Почему лез в войну? Тоже фанатизм? Ничего подобного! Хотел задержать на границе побольше ваших дивизий. Вот почему лез. Нет, нет! Самурай без расчета ничего не делает. Я его знаю...
— Пленные японские генералы объясняют весь ералаш тем, что мы в первый день войны отрезали штабы от войск, нарушили связь, армия-де стала неуправляемой.
— Смешно об этом говорить, когда есть радио! Нет, они лезут с целью. Но с какой? Почему микадо не отдает приказа войскам? Зачем медлит?

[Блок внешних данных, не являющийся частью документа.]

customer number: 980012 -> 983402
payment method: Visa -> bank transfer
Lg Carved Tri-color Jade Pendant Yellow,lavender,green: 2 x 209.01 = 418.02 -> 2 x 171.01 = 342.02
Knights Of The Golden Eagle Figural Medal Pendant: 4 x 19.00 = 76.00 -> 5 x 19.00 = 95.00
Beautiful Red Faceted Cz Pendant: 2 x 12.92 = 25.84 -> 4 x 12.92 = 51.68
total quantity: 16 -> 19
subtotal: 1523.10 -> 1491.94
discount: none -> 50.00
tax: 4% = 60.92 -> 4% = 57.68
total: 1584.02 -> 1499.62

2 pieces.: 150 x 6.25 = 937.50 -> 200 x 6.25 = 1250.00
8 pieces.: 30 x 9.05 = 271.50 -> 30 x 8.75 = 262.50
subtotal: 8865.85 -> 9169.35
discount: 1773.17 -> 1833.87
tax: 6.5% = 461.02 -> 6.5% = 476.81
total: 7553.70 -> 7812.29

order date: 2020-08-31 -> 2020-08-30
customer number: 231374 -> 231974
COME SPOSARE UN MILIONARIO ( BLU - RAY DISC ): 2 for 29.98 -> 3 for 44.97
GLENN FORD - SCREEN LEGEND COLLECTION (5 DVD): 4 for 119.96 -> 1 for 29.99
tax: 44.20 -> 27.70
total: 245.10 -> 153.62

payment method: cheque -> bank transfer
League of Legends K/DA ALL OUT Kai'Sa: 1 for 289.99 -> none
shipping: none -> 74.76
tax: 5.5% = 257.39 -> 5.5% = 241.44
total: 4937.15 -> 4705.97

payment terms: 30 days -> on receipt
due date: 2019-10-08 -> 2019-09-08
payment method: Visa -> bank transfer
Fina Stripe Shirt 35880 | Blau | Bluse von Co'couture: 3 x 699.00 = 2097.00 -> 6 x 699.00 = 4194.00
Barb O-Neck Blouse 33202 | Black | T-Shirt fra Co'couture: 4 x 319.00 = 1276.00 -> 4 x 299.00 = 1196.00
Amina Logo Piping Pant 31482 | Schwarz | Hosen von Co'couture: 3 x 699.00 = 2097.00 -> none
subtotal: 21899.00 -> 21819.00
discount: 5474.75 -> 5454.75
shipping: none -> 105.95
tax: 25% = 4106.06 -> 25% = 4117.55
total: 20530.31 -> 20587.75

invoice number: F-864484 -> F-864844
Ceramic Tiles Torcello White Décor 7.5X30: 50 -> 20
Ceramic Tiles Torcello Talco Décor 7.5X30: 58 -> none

Малиновский отставил в сторону недопитый стакан чаю, глянул на лежавшую перед ним карту Северо-Восточного Китая, на которой было нанесено положение войск на самый последний час войны. Вся карта была испещрена длинными стрелами, изрезана широкими клиньями, которые наглядно показывали, что Маньчжурская наступательная операция, цель которой рассечь и окружить основные силы Квантунской армии, отрезать их от японских войск в Центральном Китае и от южных портов Маньчжурии и Кореи, идет к победному завершению. На юге конно-механизированная группа Плиева вместе с монгольскими цириками отсекает Квантунскую армию от японских войск Центрального Китая. Это один рассекающий клин. Приамурские дивизии, поддерживаемые военными кораблями, идут вдоль Сунгари и уже на полпути к Харбину. Это второй клин. Войска, наступающие со стороны Приморья, несмотря на ожесточенное сопротивление под Муданьцзяном, прорвали сильно укрепленную полосу противника, перерезали важнейшую рокадную железную дорогу Цзямусы — Муданьцзян, а на главном направлении преодолели горный хребет Лаоэлин, спустились в долину реки и разрубили фронт Квантунской армии. Это еще один клин.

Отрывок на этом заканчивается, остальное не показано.